New targeted therapies, namely kinase inhibitors, have multiple modes of action, including the mobilization of leukemic cells from tissues into the bloodstream, where CLL cells lose the protective effect exerted by the microenvironment, eventually becoming more susceptible to cell apoptosis.12-14 Effectively, the use of the BTK inhibitor ibrutinib for CLL treatment has been a game-changer in the management of patients with this disease,14 although it is not curative and patients may relapse after several years of response.15 Inhibition of VLA-4-dependent adhesion of CLL cells to stroma and stromal components has been proposed as an explanation for the lymphocytosis induced by ibrutinib treatment,16 while other studies suggest a role of ibrutinib in modulating migration of CLL cells to chemokine gradients, in particular through CXCR4.17
However, a major limitation of investigating tissue retention and egress (or mobilization) in CLL originates from the lack of suitable in vitro models for recreating the close interactions between leukemic cells and the microenvironment. Calissano et al. first showed a relationship between in vivo CLL cell kinetics and the expression of CD38, a protein involved in CLL cell retention and trafficking.4 More recently, Pasikowska et al. reported differences between lymph node-derived CLL cells versus PB-derived cells by taking advantage of an in vitro system that models trans-endothelial migration,18 while Chen et al. demonstrated the dynamic expression of CXCR4 following BTK inhibition in vivo in a CLL mouse model.17 Despite these advances, none of the existing models is suitable for deeply characterizing what is happening to human CLL cells in the tissues.
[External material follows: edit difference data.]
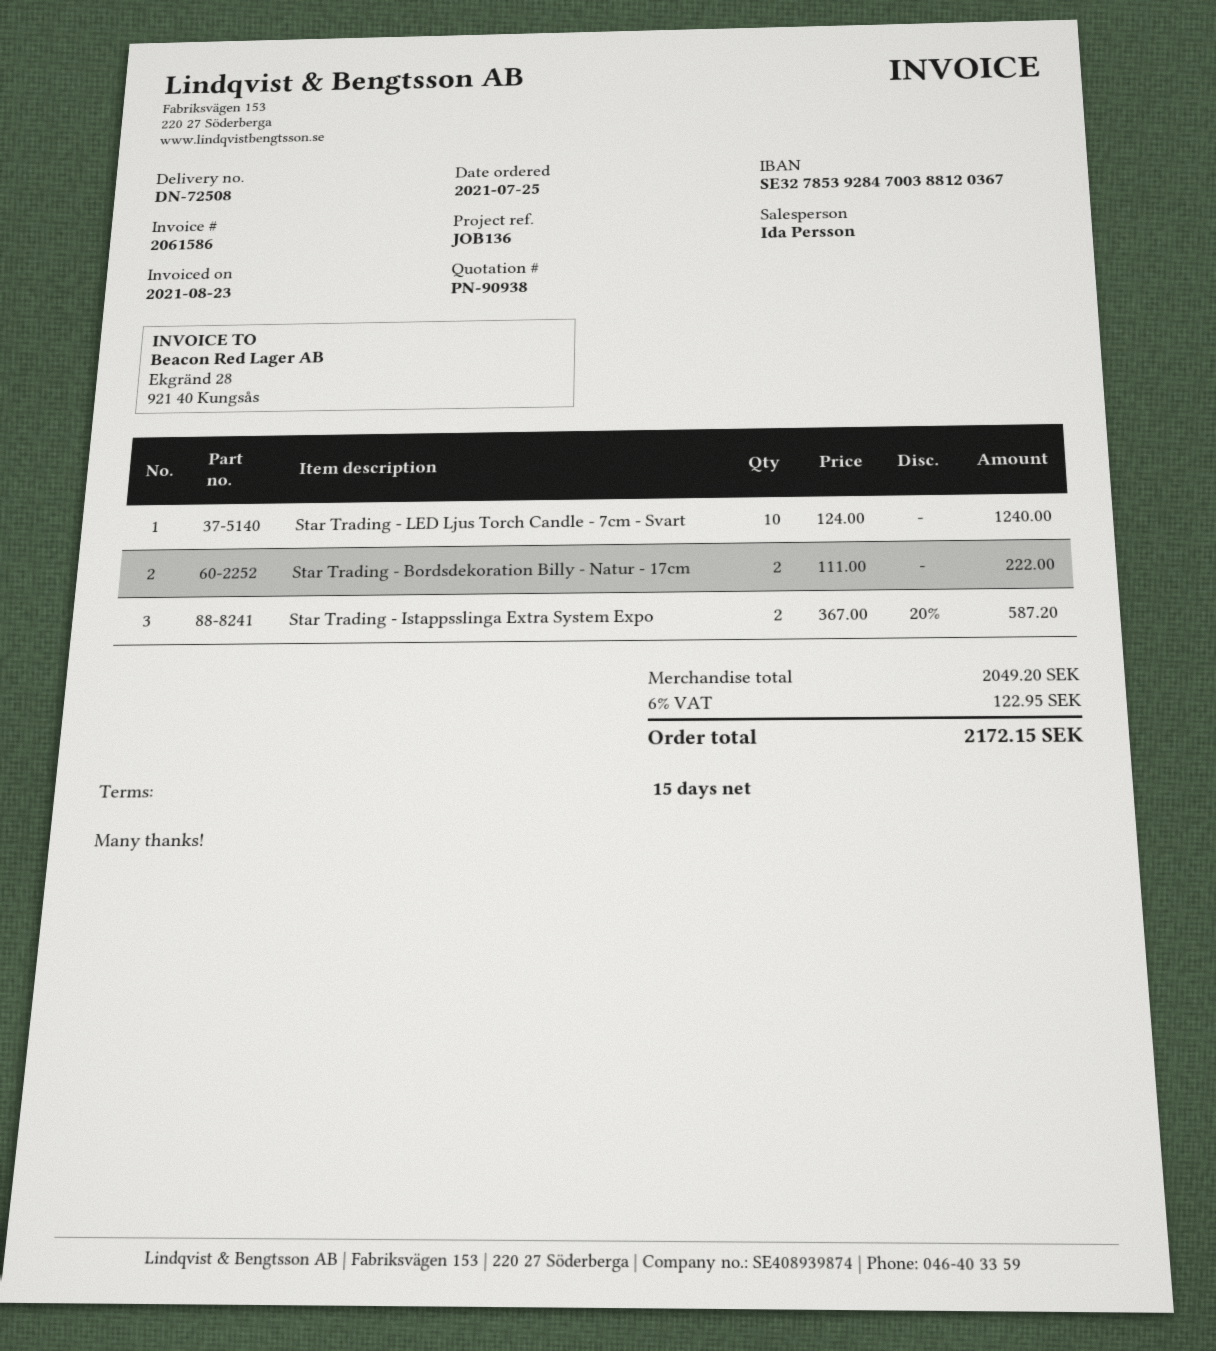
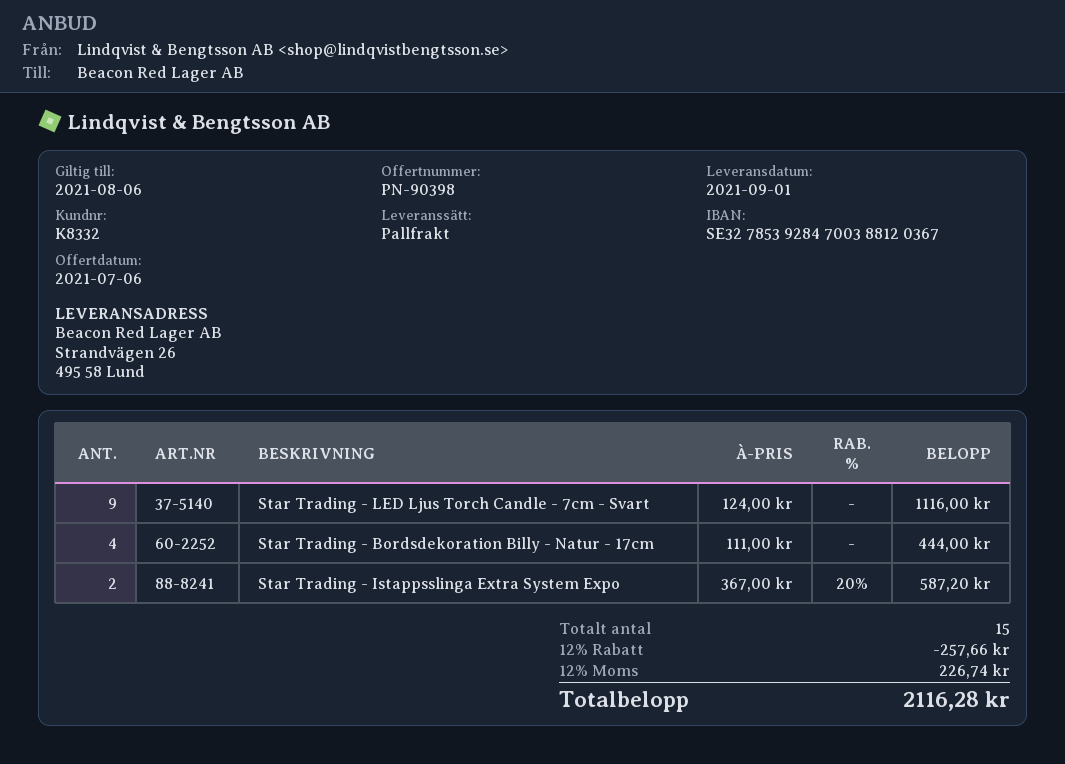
quote number: PN-90938 -> PN-90398
Star Trading - LED Ljus Torch Candle - 7cm - Svart: 10 x 124.00 = 1240.00 -> 9 x 124.00 = 1116.00
Star Trading - Bordsdekoration Billy - Natur - 17cm: 2 x 111.00 = 222.00 -> 4 x 111.00 = 444.00
discount: none -> 12% = 257.66
tax: 6% = 122.95 -> 12% = 226.74
total: 2172.15 -> 2116.28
In order to partially overcome this limitation, we have exploited, and adapted to CLL, a three-dimensional (3D) co-culture model, already thoroughly validated for multiple myeloma, which is able to reproduce malignant cellmicroenvironment interactions.19 This 3D model is based on the integrated use of cell-repopulated scaffolds and a rotating bioreactor. This combination enables reciprocal interactions to be established between tumoral and nontumoral compartments inside the scaffolds and to promote CLL cell survival. Moreover, CLL cells can be recovered from both inside and outside the scaffolds, counted and characterized for expression of lineage markers and of molecules putatively involved in their mobilization, providing the possibility to elucidate this mechanism, also in response to mobilizing agents, particularly ibrutinib. As a proof-of-principle, we here provide evidence of HS1 modulation in the presence of the drug, ultimately regulating CLL cell tissue homing and egress. Moreover, we report that this innovative 3D model is able to reliably reproduce the events occurring in vivo during homing and migration, thus potentially contributing to better understanding the pathogenic mechanisms leading to the dissemination and homing of CLL cells, particularly in response to treatment.
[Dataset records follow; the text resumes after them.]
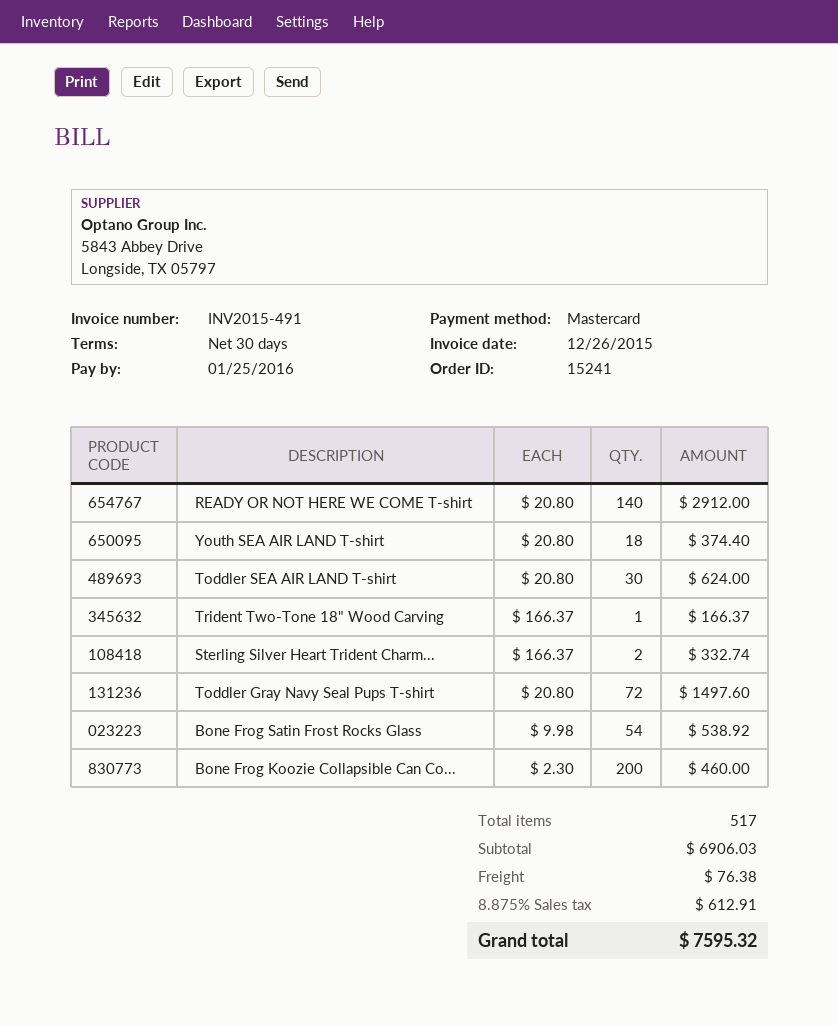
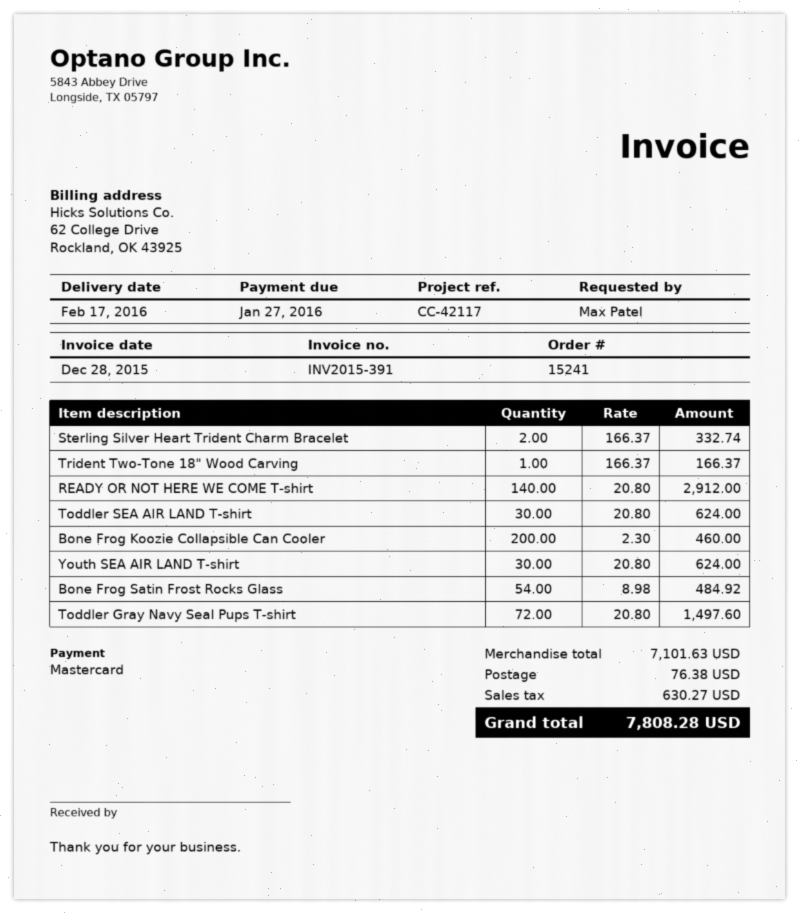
invoice number: INV2015-491 -> INV2015-391
invoice date: 2015-12-26 -> 2015-12-28
due date: 2016-01-25 -> 2016-01-27
Youth SEA AIR LAND T-shirt: 18 x 20.80 = 374.40 -> 30 x 20.80 = 624.00
Bone Frog Satin Frost Rocks Glass: 54 x 9.98 = 538.92 -> 54 x 8.98 = 484.92
subtotal: 6906.03 -> 7101.63
tax: 612.91 -> 630.27
total: 7595.32 -> 7808.28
Study subjects and ethics statement
Patients with CLL were diagnosed according to the updated National Cancer Institute Working Group guidelines.20 PB samples were obtained after informed consent from patients who were (i) either untreated or off treatment for at least 6 months; or (ii) under ibrutinib treatment. The study was approved by the “San Raffaele” Hospital ethics committee under the protocol VIVI-CLL entitled: “In vivo and in vitro characterization on CLL”; and the CERTH ethics committee in response to the application entitled “Molecular and functional studies of B cell malignancies”.
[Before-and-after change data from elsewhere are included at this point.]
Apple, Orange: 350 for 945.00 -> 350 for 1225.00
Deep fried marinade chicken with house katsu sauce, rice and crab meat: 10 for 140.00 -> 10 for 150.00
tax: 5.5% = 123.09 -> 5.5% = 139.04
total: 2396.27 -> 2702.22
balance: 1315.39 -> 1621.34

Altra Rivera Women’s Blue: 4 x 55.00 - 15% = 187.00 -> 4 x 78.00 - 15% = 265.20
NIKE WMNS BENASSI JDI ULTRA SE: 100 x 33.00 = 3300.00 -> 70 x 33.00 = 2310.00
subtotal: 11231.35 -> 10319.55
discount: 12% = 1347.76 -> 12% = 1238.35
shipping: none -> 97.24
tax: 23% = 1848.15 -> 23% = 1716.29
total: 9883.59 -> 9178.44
The clinical and biological characteristics of the patients with CLL who provided samples for the experiments are reported in Online Supplementary Table S1.
Scaffolds were populated as described by Belloni et al.19 and adapted to CLL cells. Briefly: scaffold discs were cut from SpongostanTM sheets (Ethicon, Inc. USA) using a sterile 4 mm2 biopsy punch and then pre-seeded with BM-derived stromal cells HS5 (200,000/scaffold) in 96-well suspension culture plates (Greiner bio-one, Germany). Scaffolds were then transferred to 10 mL High Aspect Ratio Vessels (HARV) in 1 mL TCM (DMEM culture medium supplemented with 10% v/v fetal bovine serum) and cultured overnight in the RCCSTM bioreactor at the lower speed (rpm). Twenty-four hours later, CLL cells were added to the vessels, using the optimal ratio of CLL cells to stromal cells established in preliminary experiments (MEC1 cells=2x106, primary CLL cells =3x10^6). After 5 h, vessels were filled with growth medium (RPMI1640 culture medium supplemented with 10% v/v or 20% fetal bovine serum for MEC1 or primary CLL cells, respectively). At the end of the culture period, cells outside and inside the scaffold were recovered from the scaffolds by means of liberase (Roche) (25 μg/mL) treatment for further analysis (see Online Supplementary Methods). The cells outside and inside the scaffold were counted using the trypan blue exclusion test for viability, which showed that more than 90% of the cells were viable. Alternatively, scaffolds were formalin-fixed for IF or lysed with 100 μL RIPA buffer for western blotting analysis (see Online Supplementary Methods).
The 3-D dynamic culture was performed using the RCCSTM bioreactor RCCS-4DQ equipped with four rotating 10 mL-HARV culture vessels, which work as culture chambers (Synthecon Inc., USA).19
Vessels are provided with a gas exchange membrane made of silicon rubber, which allows optimal diffusion of O2. The bioreactor was kept inside an incubator, in a humidified atmosphere, at 37°C with 95% air and 5% CO2. During the experimental procedures, the operational conditions of the RCCS™ were set and constantly monitored in order to keep the samples in a “free fall” condition, which minimizes sedimentation of the scaffold while maximizing mass transfer and cell viability for the extended culture period.
Ibrutinib treatment in the bioreactor
After 72 h of 3D dynamic culture in the bioreactor, supernatants were withdrawn from the vessels and centrifuged at 1,500 rpm for 5 min. Recovered cells were counted. Clarified supernatants were put into the vessels again, with or without 10 μM ibrutinib. We compared two different concentrations of ibrutinib (1 and 10 μM) to exclude a possible role of cell apotpotosis in the mobilization from the scaffold, due to the possible increased toxicity of ibrutinib at the higher concentration, and did not observe any significant differences (Online Supplementary Figure S2E). Cultures were stopped after 5 h of treatment and cells in the supernatants and in the scaffolds were recovered and submitted to the above mentioned analysis (see Online Supplementary Methods).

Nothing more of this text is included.